Come vengono calcolati gli ascolti televisivi?

Da sempre, quando sento le statistiche riguardo agli ascolti televisivi, mi chiedo come siano calcolati… Da procrastinatore professionista, ho sempre rimandato il tentativo di provare a scoprire le modalità con cui, appunto, si giunge ad affermare che ad essere sintonizzati su un dato canale, in un certo momento, erano dati spettatori.                       

Magari ogni televisione invia automaticamente i dati del programma guardato; si, ma la privacy? Magari vengono svolte indagini telefoniche a campione; ma a me non sono mai arrivate chiamate per sapere cosa stessi guardando… E così, ipotesi dopo ipotesi, sono riuscito a trovare la forza di volontà per fare una ricerca su Internet per provare a capire come funzioni tutto ciò.

Dai vari siti è emerso che un’azienda chiamata “Auditel” gestisce questi dati in Italia. Auditel si autodefinisce “una Società “super partes” che rileva l’ascolto della televisione in Italia”

Wikipedia riporta che le quote della società sono per il 33% della RAI, per il 33% di Mediaset, per un altro 33% delle aziende che investono in pubblicità ed infine per l’1% della Federazione Italiana Editori Giornali (FIEG).

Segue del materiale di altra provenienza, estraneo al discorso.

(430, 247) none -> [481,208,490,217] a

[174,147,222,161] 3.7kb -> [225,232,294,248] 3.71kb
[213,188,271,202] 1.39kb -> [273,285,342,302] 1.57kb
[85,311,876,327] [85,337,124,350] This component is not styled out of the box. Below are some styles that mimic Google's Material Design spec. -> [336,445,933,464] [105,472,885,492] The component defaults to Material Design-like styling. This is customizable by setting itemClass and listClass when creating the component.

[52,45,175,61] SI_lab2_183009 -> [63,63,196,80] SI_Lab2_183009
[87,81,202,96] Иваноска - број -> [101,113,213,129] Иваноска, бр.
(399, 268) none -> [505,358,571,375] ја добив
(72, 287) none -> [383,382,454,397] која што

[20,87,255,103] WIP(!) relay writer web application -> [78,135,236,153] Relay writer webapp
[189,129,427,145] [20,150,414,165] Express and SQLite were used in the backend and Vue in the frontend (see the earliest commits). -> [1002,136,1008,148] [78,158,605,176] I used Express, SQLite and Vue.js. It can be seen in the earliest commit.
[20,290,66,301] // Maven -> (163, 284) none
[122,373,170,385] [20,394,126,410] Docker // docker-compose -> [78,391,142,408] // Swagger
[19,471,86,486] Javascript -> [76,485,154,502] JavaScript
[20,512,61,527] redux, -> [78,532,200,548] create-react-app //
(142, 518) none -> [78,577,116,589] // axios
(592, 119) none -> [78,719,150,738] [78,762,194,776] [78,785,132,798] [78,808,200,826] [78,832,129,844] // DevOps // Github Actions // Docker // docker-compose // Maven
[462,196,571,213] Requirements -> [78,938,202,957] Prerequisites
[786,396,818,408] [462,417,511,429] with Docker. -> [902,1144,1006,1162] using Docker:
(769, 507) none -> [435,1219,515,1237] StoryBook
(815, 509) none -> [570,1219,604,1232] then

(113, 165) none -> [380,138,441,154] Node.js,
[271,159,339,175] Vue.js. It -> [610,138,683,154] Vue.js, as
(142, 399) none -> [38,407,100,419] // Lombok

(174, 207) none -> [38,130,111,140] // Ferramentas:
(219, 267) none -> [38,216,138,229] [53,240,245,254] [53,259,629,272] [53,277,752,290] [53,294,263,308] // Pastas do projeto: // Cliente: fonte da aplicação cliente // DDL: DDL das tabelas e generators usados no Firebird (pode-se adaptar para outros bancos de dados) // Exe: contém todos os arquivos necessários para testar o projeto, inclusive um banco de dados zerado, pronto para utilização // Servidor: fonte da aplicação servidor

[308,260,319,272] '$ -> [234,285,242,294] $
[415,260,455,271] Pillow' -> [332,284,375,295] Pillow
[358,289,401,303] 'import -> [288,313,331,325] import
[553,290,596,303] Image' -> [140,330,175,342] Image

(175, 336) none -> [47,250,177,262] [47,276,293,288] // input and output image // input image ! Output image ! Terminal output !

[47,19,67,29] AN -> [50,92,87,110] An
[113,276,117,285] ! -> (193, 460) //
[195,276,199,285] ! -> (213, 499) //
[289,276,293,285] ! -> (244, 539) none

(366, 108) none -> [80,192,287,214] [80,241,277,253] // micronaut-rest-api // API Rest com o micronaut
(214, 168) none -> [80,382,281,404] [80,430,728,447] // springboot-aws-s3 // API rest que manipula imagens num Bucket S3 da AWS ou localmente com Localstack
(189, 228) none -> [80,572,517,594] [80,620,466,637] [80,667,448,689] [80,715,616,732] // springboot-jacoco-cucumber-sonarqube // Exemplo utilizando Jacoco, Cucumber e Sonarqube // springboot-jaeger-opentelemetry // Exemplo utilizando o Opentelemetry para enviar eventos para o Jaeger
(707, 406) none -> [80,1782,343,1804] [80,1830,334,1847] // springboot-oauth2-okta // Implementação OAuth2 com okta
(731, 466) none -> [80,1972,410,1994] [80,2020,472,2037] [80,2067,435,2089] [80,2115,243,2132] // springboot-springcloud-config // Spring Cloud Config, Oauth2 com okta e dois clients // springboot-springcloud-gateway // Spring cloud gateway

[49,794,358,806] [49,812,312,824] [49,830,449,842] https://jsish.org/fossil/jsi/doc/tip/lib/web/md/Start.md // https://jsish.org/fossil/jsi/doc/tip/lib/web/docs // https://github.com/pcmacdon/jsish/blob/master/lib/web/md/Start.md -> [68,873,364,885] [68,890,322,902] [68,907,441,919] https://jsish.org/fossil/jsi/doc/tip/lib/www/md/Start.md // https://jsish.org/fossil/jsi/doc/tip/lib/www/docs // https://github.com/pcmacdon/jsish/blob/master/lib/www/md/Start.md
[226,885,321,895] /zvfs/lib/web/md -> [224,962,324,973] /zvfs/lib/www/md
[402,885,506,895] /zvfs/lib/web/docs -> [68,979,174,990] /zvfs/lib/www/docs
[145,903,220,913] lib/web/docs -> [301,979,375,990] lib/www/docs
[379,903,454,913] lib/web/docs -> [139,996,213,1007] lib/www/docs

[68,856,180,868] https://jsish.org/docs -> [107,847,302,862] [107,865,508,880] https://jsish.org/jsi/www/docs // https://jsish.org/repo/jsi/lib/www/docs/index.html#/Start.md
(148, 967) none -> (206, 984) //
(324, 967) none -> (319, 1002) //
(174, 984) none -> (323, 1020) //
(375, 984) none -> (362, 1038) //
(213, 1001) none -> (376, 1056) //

Torniamo al sito dell’azienda stessa, che afferma di avercostruito un campione rappresentativo di tutti gli individui d’età superiore ai 4 anni (dati ISTAT) residenti sul territorio nazionale.”

L’azienda intervista “di persona” (non tramite chiamate) 20 000 famiglie per studiare, oltre alle statistiche sui programmi preferiti, anche quelle su apparecchiature televisive e di intrattenimento (videoregistratori, collegamenti satellitari, digitale terrestre e TV via cavo, DVD, pay-tv, ecc.). Come dice il sito ufficiale: “Dal “serbatoio” di questa ricerca di base verrà estratto il campione destinato al panel (o campione) “meterizzato”.”

Qui sorge la domanda: cosa significa quest’ultimo termine?

A quanto pare, tra il 2002 e il 2005, si è cominciata ad utilizzare un’apparecchiatura elettronica che comunica il canale sul quale è sintonizzata la televisione, chiamata “meter”.

L’indagine sembra essere molto omogenea in tutto lo Stivale; infatti, le famiglie incluse nel campione sono estratte in modo anonimo e casuale. Il campione riguarda in modo proporzionale tutta la popolazione e consente di coprire circa 2.225 degli 8.100 comuni italiani.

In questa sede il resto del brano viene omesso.